━━━ SUPPLIED ENTRIES

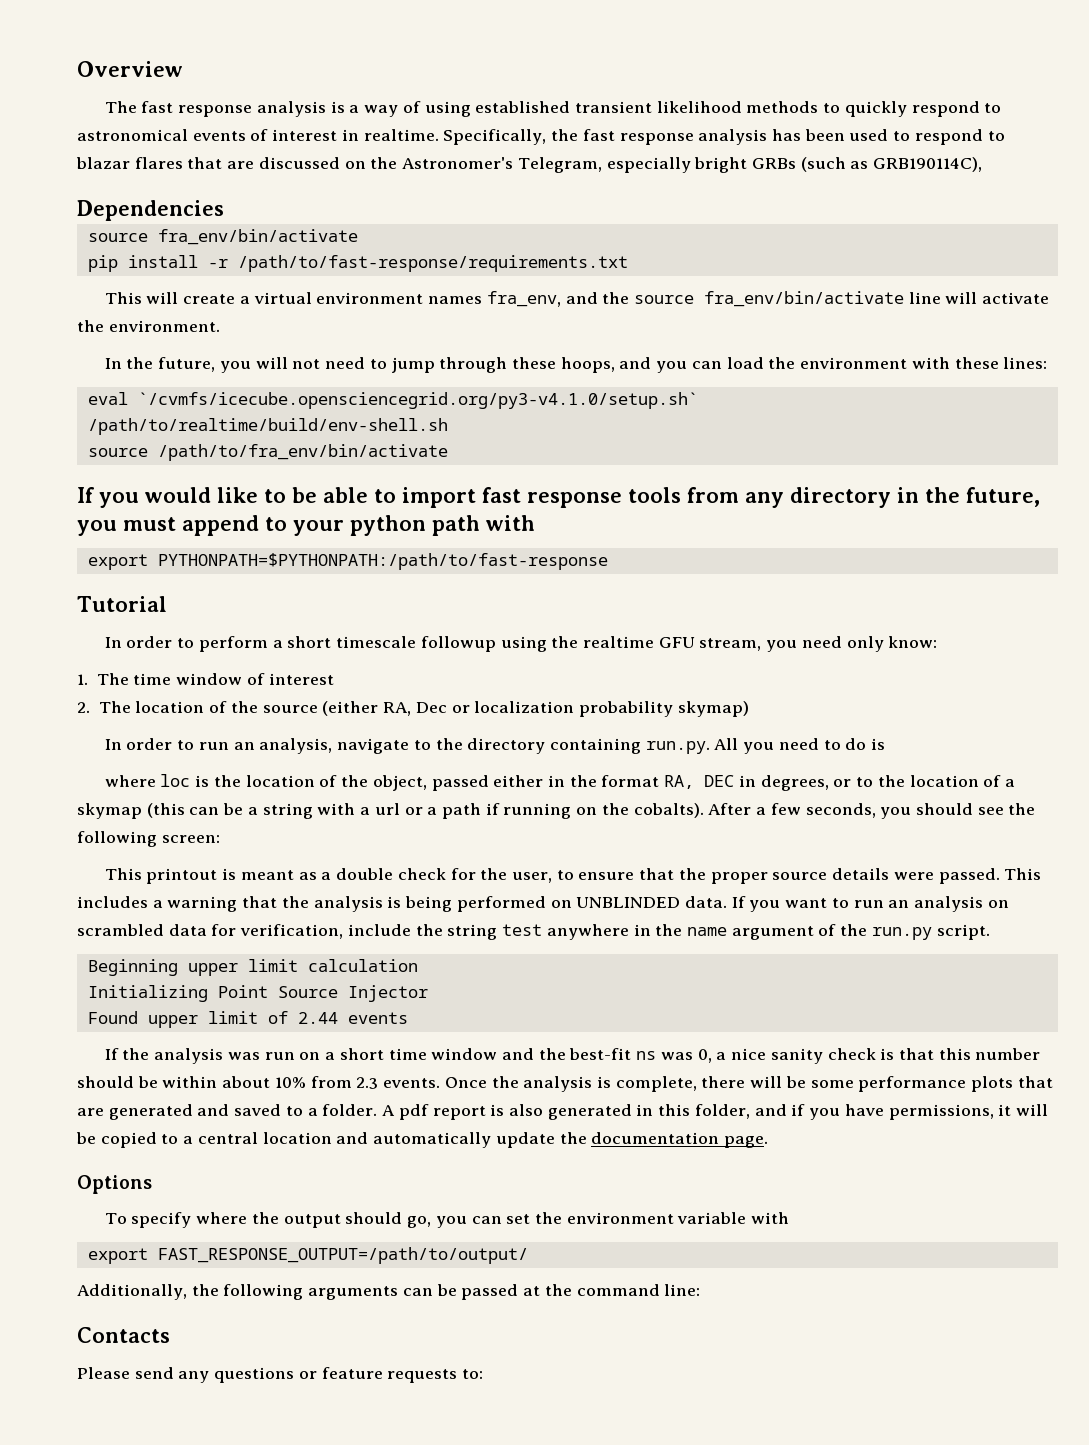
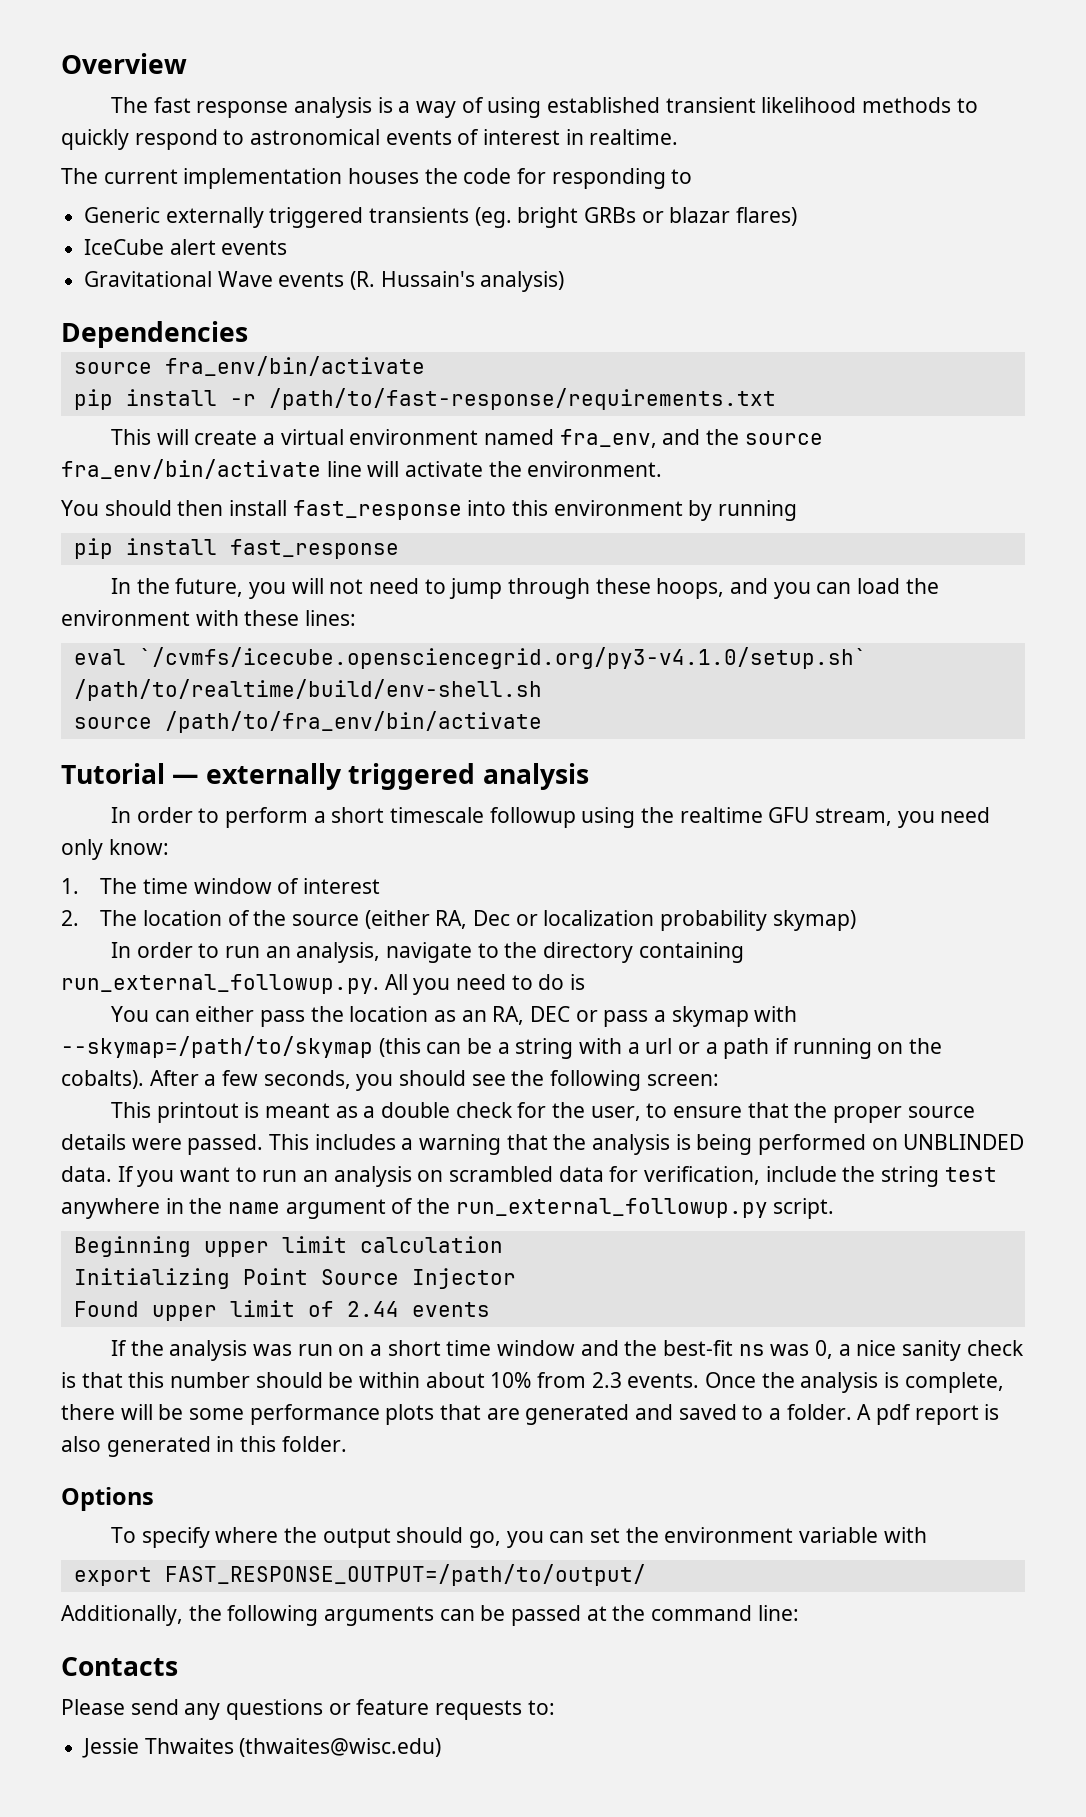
[443,129,1005,145] [76,157,983,173] Specifically, the fast response analysis has been used to respond to blazar flares that are discussed on the Astronomer's Telegram, especially bright GRBs (such as GRB190114C), -> [61,168,693,189] [84,207,798,228] [84,239,288,255] [84,271,565,292] // The current implementation houses the code for responding to // Generic externally triggered transients (eg. bright GRBs or blazar flares) // IceCube alert events // Gravitational Wave events (R. Hussain's analysis)
[428,296,483,304] names -> [483,429,554,445] named
(220, 326) none -> [61,500,798,521] [73,538,399,559] // You should then install fast_response into this environment by running // pip install fast_response
[77,487,1040,508] [77,515,535,536] [87,553,608,570] [77,596,167,612] If you would like to be able to import fast response tools from any directory in the future, you must append to your python path with // export PYTHONPATH=$PYTHONPATH:/path/to/fast-response // Tutorial -> [61,763,589,790] Tutorial — externally triggered analysis
[645,741,710,754] run.py. -> [61,974,379,994] run_external_followup.py.
[104,774,1015,791] [77,803,142,819] where loc is the location of the object, passed either in the format RA, DEC in degrees, or to the location of a skymap -> [110,1006,798,1027] [61,1036,373,1058] You can either pass the location as an RA, DEC or pass a skymap with --skymap=/path/to/skymap
[871,927,932,940] run.py -> [455,1198,768,1218] run_external_followup.py
[694,1104,1048,1120] [76,1132,768,1148] folder, and if you have permissions, it will be copied to a central location and automatically update the documentation page. -> [281,1436,347,1452] folder.
(484, 1374) none -> [82,1738,442,1758] // Jessie Thwaites (thwaites@wisc.edu)

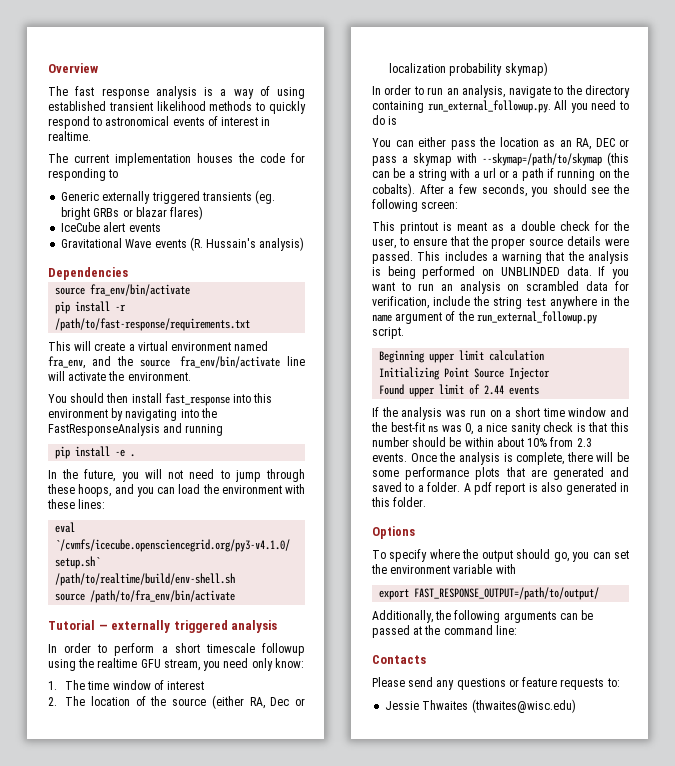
(713, 510) none -> [125,408,217,421] [48,423,183,436] navigating into the FastResponseAnalysis and
[229,539,399,559] fast_response -> [115,449,136,457] -e .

━━━━━━

_WORK ITEM:_ Go through the records above and copy every line holding the word "into".

_ANSWER SPACE:_
(220, 326) none -> [61,500,798,521] [73,538,399,559] // You should then install fast_response into this environment by running // pip install fast_response
(713, 510) none -> [125,408,217,421] [48,423,183,436] navigating into the FastResponseAnalysis and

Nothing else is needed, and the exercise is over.